Activity | Repeat the data exactly, please; no pictures belong in the copy.

(Items from a data source)
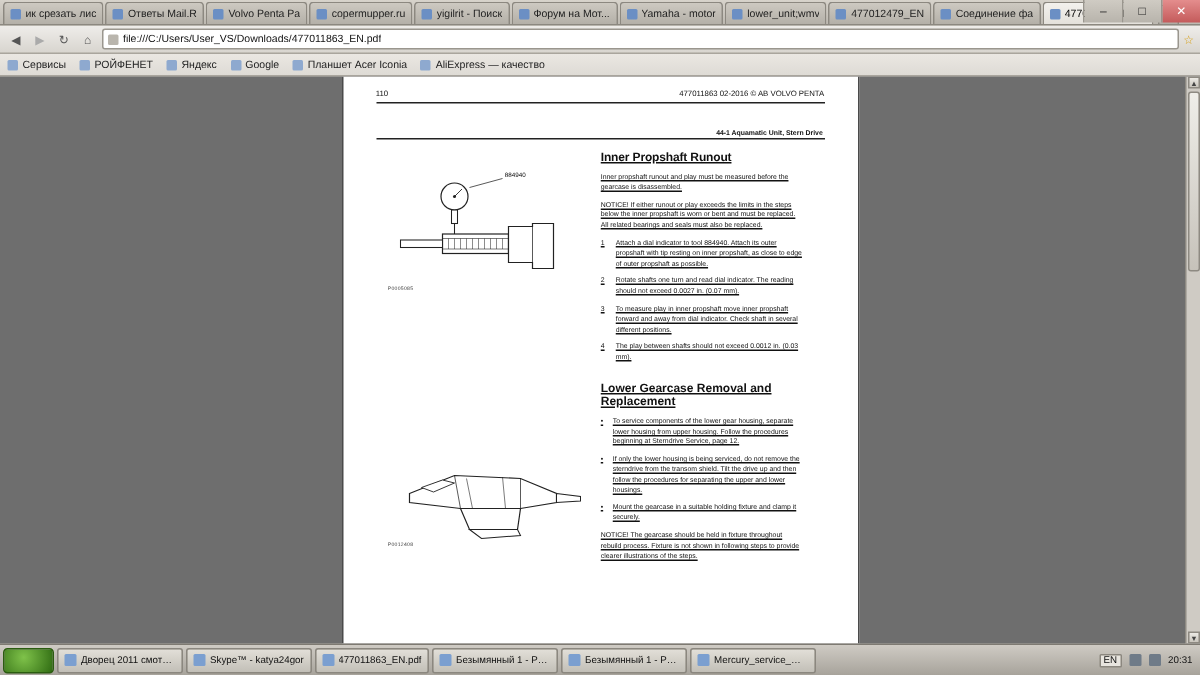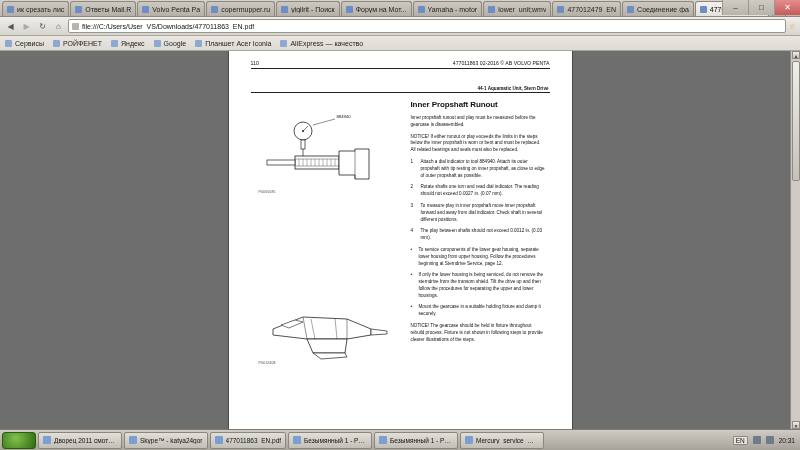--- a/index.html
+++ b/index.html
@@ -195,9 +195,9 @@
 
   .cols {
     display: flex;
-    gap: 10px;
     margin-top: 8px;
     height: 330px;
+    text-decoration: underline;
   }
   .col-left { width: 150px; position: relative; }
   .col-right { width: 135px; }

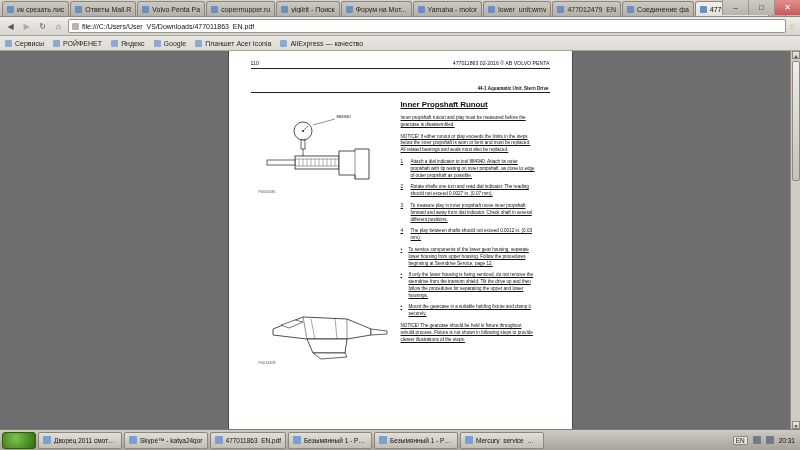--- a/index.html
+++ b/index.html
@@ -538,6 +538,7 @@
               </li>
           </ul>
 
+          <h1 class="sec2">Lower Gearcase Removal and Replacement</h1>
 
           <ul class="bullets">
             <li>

Response below |
--- a/index.html
+++ b/index.html
@@ -195,9 +195,9 @@
 
   .cols {
     display: flex;
-    gap: 10px;
     margin-top: 8px;
     height: 330px;
+    text-decoration: underline;
   }
   .col-left { width: 150px; position: relative; }
   .col-right { width: 135px; }

--- a/index.html
+++ b/index.html
@@ -538,6 +538,7 @@
               </li>
           </ul>
 
+          <h1 class="sec2">Lower Gearcase Removal and Replacement</h1>
 
           <ul class="bullets">
             <li>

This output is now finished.